Kamis, 14 Januari 2016

Alam yang Berkhianat

 “Dimana-mana yang namanya sore menjelang malam itu enak Nand, renyah. Makanya Allah nyuruh kita sholat, karena kenyamanan di titik perbatasan itu sering bikin kita kelewat”
--Permata Jiwaku      
             Hujan dan senja adalah seperangkat materi milik alam yang paling disukainya selain malam dan gelombang. Kini, keduanya seakan kompak membuat janji hadir di penghujung harinya yang indah.
            Dia belum pernah dikecewakan sebelumnya, belum juga pernah dikhianati. Sampai hujan dan yang menghapus hangatnya senja berdialog tajam tentang sesuatu hilang.
            Aku memacu mobilku cepat, berharap bisa segera menghentikan hujaman hujan yang kali ini benar-benar mengkhianatinya.

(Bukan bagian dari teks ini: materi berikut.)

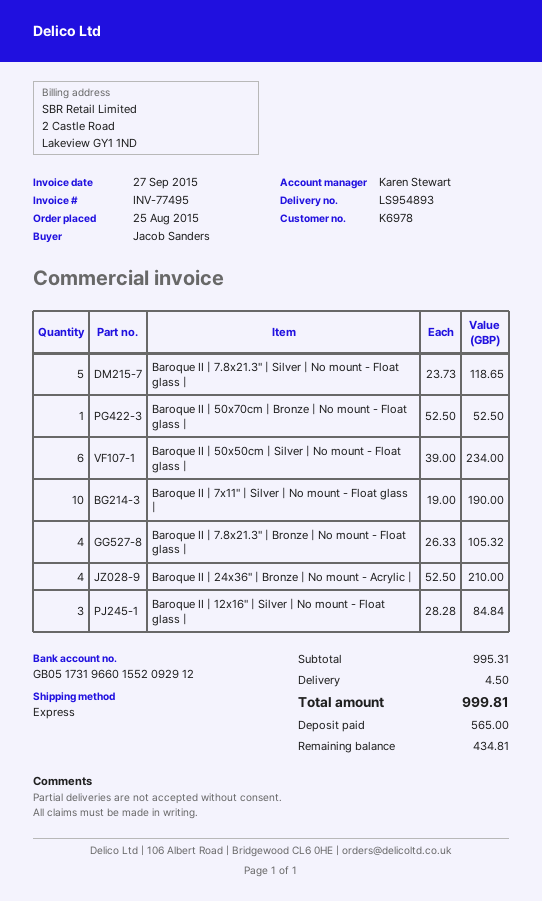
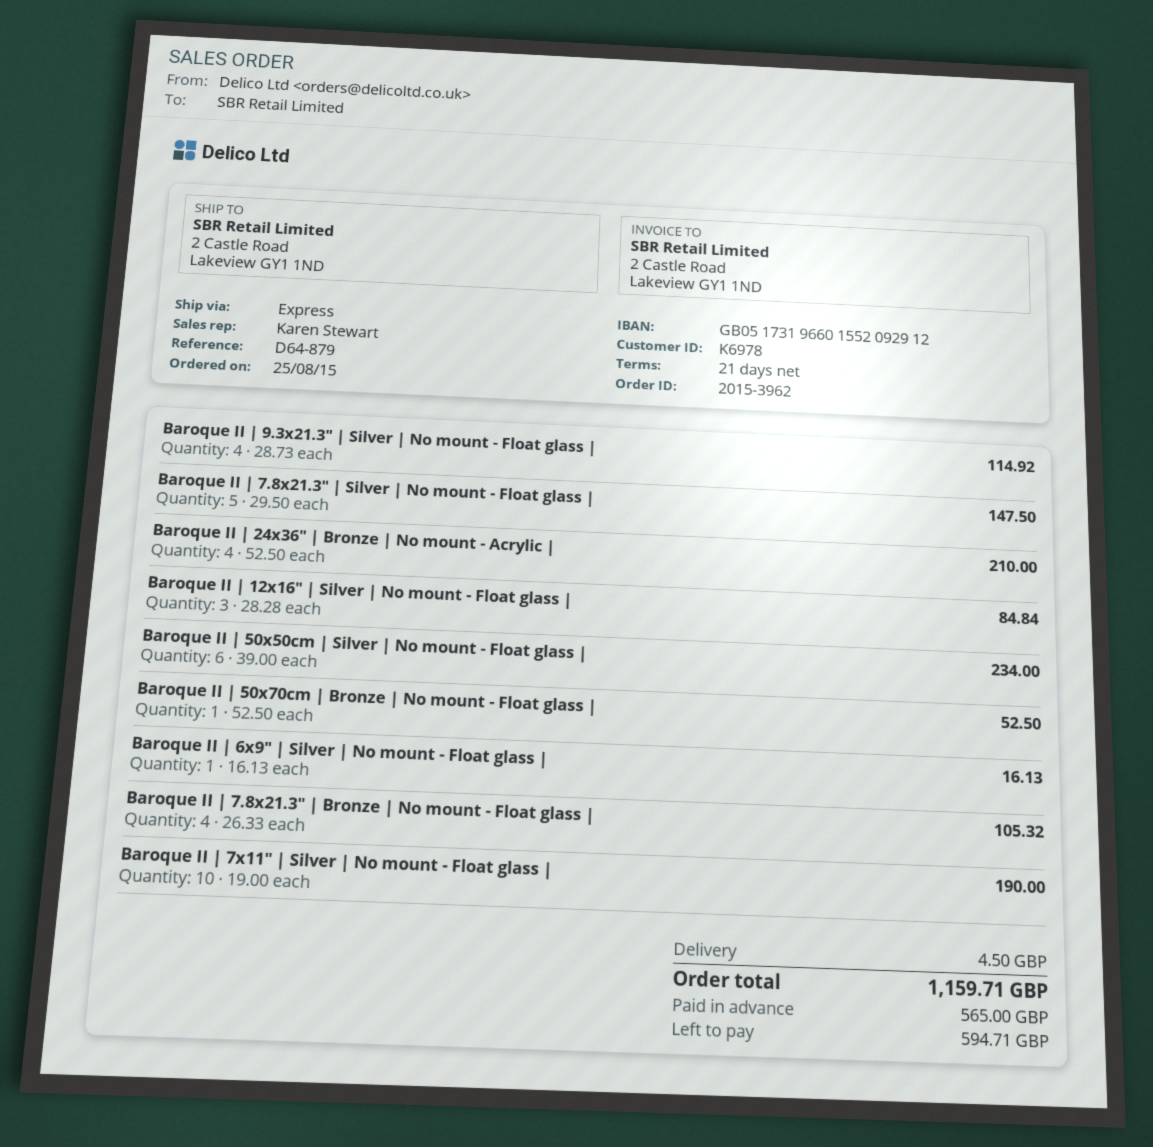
Baroque II | 7.8x21.3" | Silver | No mount - Float glass |: 5 x 23.73 = 118.65 -> 5 x 29.50 = 147.50
Baroque II | 9.3x21.3" | Silver | No mount - Float glass |: none -> 4 x 28.73 = 114.92
Baroque II | 6x9" | Silver | No mount - Float glass |: none -> 1 x 16.13 = 16.13
total: 999.81 -> 1159.71
balance: 434.81 -> 594.71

Yang untuk kali ini, ketenangan justru menggarami lukanya. Desir darahku semakin deras kala petir ikut andil dalam menyiksanya.
            “Sebelah sana kosong, Mas!” seru pemuda berkaos hijau, serupa warna yang bendera yang menggantung di rumahnya sekarang. Aku berlari menembus kerumunan. Pagar rumahnya yang terbuka lebar seolah menampakkan luka menganga di hatinya sekarang.
            Di sudut ruang tamu, sosoknya mematung seolah tak bernyawa. Dia wanita paling kuat, tidak ada tangisan, bahkan bekas air mata di sudut matanya. Kupeluk dia yang kini terasa berbeda dari perempuanku yang secerah mentari sebelumnya. “Nangis bareng hujan, Git. Biar hujannya cepet reda” bisikku. Seketika ia meremas kemejaku.
            “Papa suka hujan, gue takut kalau hujannya pergi.. papa nggak balik lagi” jawabnya lirih.
            Bahkan hangatnya pelukan tidak mampu mencairkan jiwanya yang sedang mati suri. Dan kami hanya diam dan bertaruh tentang siapa yang memenangkan pertarungan ini, kenyataan yang membawa hujan dan senja sebagai pasukannya… atau Gita yang dan kotak nyamannya, denganku sebagai perisainya.